Steve, this is beautiful writing. I felt like I was riding alongside you for every mile. The ups and the downs felt as if they were as much mine as yours. I pictured that grandma and the inside of her apartment, and the pool boy in his aviators, as clearly as if I'd seen them for myself.
I know you've struggled with *what* you should be writing about, but to my eyes this is one of the best bits I've read since I subscribed to your 'Stack nearly three years ago now. (Hard to believe it's been that long!)
I really enjoyed your original piece about the world of DoorDash from last week, but I didn't have time to comment. Today, you caught me on my lunch break and in front of a computer and an old school keyboard, which I find infinitesimally easier for putting my thoughts together than swiping imaginary keys on my phone.
So here you go:
1.) Don't let the closed church get you down. I've been there myself a few times. It seems strange to lock up a house of God - and it can feel like a punch to the gut when you're really in need and can't get in. It's alienating in a very real way. But, sadly, it seems to be the trend these days. My old parish started doing this several years ago after an incident with some homeless drug users coming in and doing bad stuff. I get the 'why', but it still feels weird.
2.) I can very much relate to your morning argument with your wife, brooding on it over the course of the day, and reconciling as the sun starts to set. You're not alone. When I read, "I wind up arguing more. I’m in a mood", I couldn't help but smile. Been there, done that.
3.) You're right, work is medicine. The older I get, the more I believe it. I've almost arrived at 42, and I now find work to almost be a break from the chaos, tumult, and raw emotion of the rest of my life. I never would've believed it back when my parents forced me to start my first real job on my sixteenth birthday. Funny how life works.
4.) Get yourself a Honda Fit - or something with decent gas mileage. :)
I bought you a coffee—sounds like you need it. Don't fall asleep at the wheel. You've got a lot of folks out here who'd miss you.
(And sorry for the long comment - I guess that's what happens when you let me in front of an actual keyboard.)

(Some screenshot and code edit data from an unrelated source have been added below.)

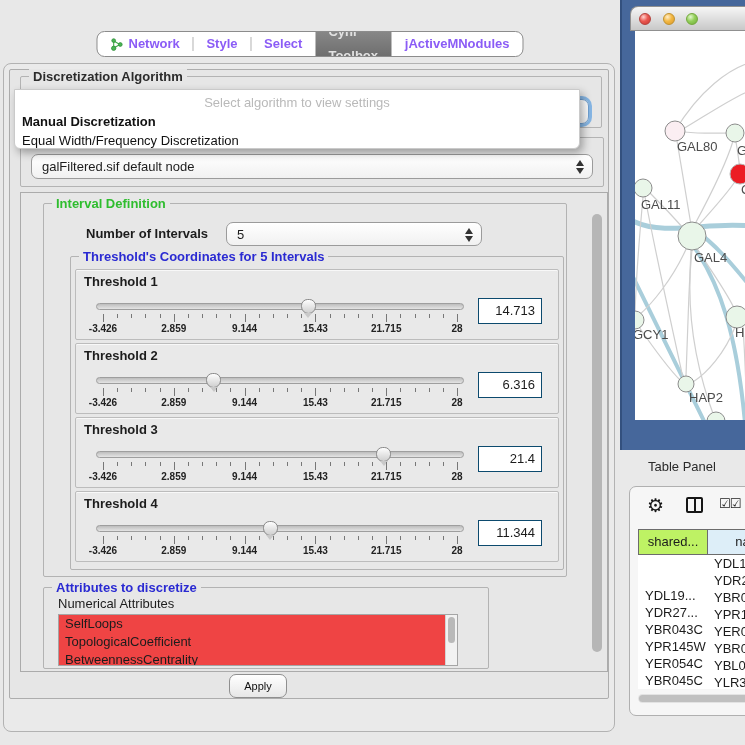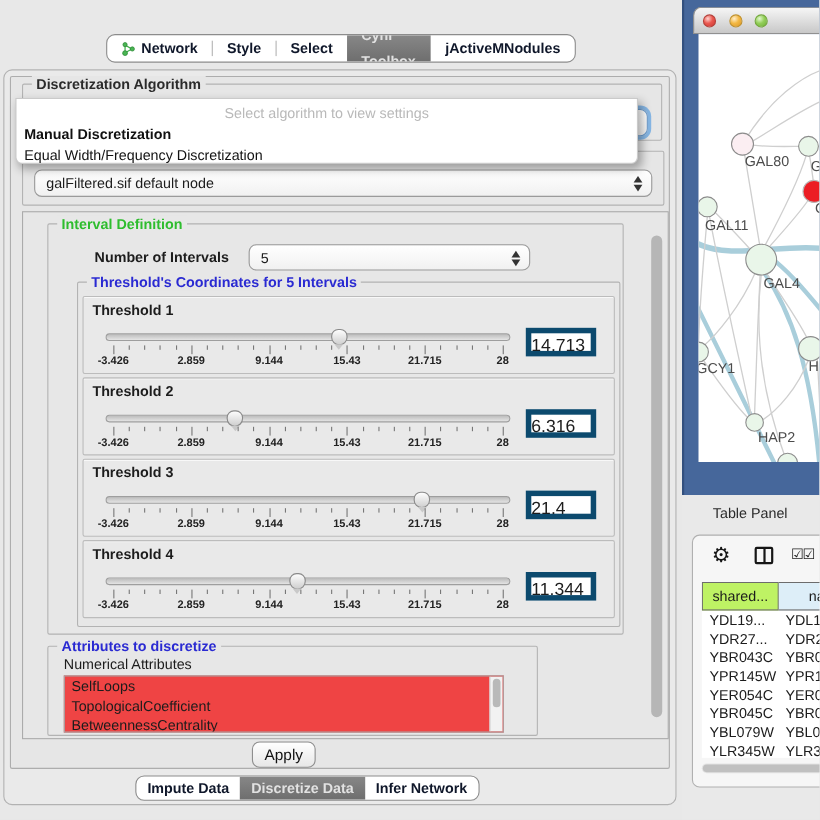"Network" .seg { color: #0f172a -> #8b5cf6 }
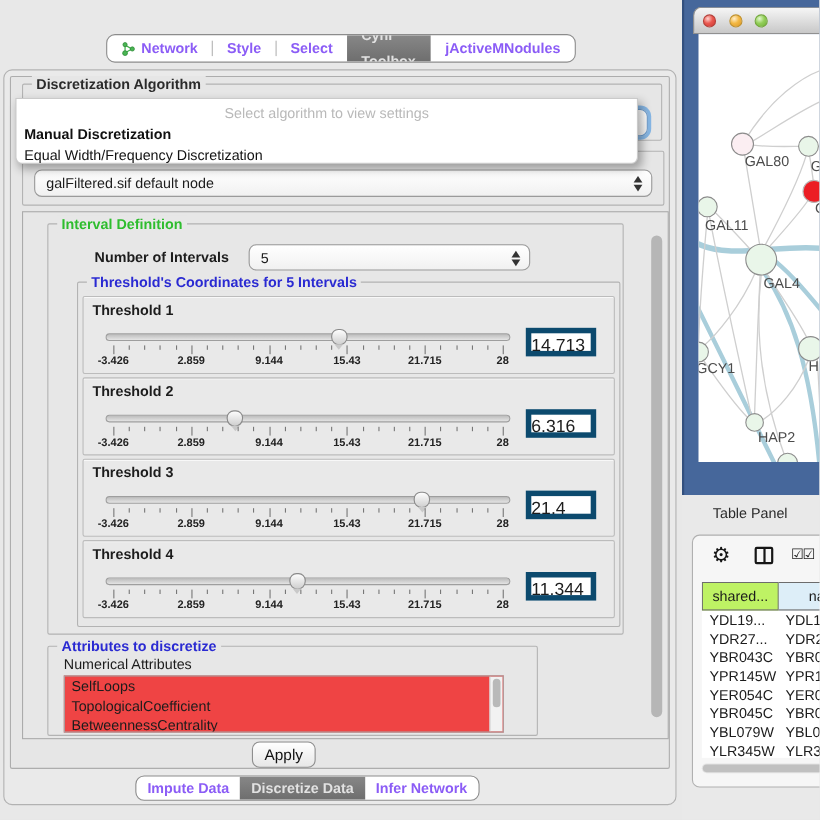"14.713" .vbox { border: 5px solid #0c4a6e -> 1px solid #0c4a6e; font-size: 16px -> 13px; text-align: none -> right }
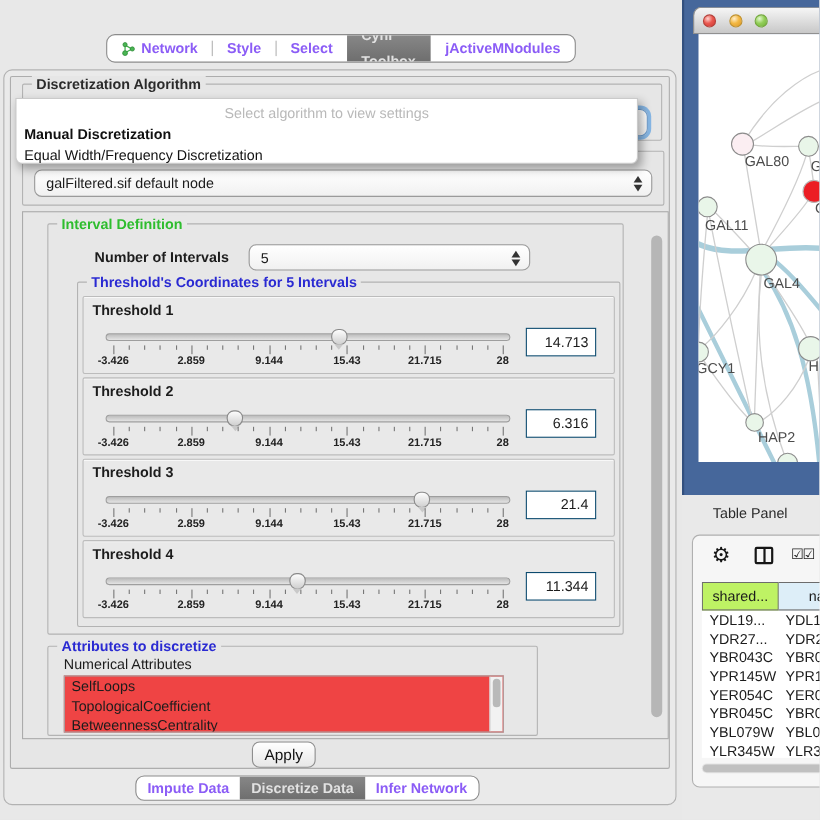"YDL19..." .trow .c1 { margin-top: none -> 32px }
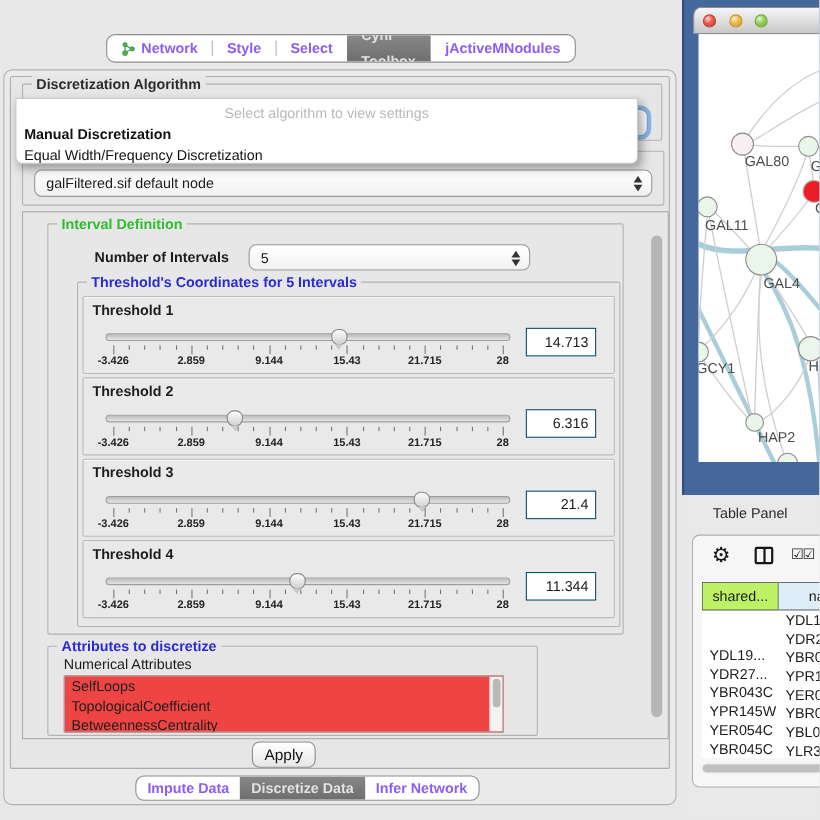"Apply" .applybtn { font-size: 14px -> 11px }
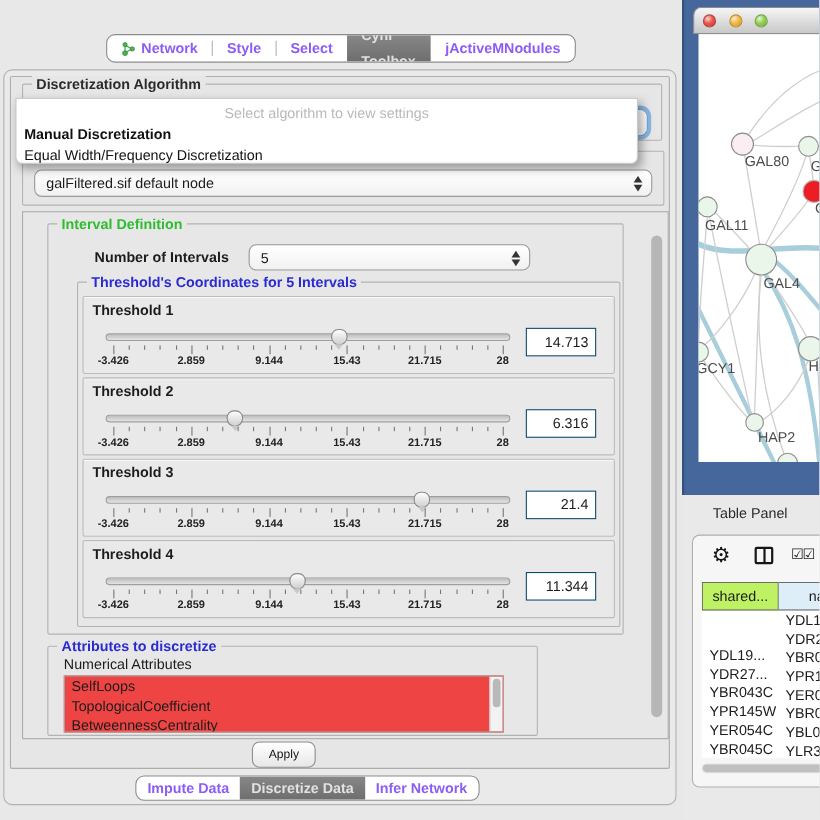"Impute Data" div.tabbar { html: <div> <div> <span>Impute Data</span> </div> <div> <span>Discretize Data</span> </div> <div> <span>Infer Network</span> </div> </div> -> none }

Hey Steve- these DoorDash posts have really brought back some memories for me. I grew up in Phoenix, right by the area where Phoenix, Tempe, and South Scottsdale butt up against each other. I remember spending the covid summer of 2020 (right after I graduated high school- I figure I must be one of your youngest subscribers!) driving Postmates (RIP) deliveries all over the valley. It was lockdown, not much was open, so I would get one or two of my friends to pile in my little Mazda 3 and we'd just drive around listening to music and delivering food. We would go up as far as Troon and Fountain Hills, over all the way to ASU West, and into some of the real sketchy neighborhoods south of downtown (ever been around Alkire Park?) Remembering how much I relied on that experience amidst the aimlessness and chaos of that summer, I really understand what you mean about the power of work to fix our moods and keep us going. The margins were better then, before gas prices went nuts. I don't know if it can really be much of an income source anymore unless you have a hybrid.
I was a founding subscriber, dropped off when money was tight, and recently came back because I really like your writing and I sure you want you to be able to keep doing it. I left Phoenix for college, and now I've just graduated and I'm getting myself set up in a new town once again, so thanks for dragging up the memories (it seems like we're all kind of amnesiac about the beginning of covid).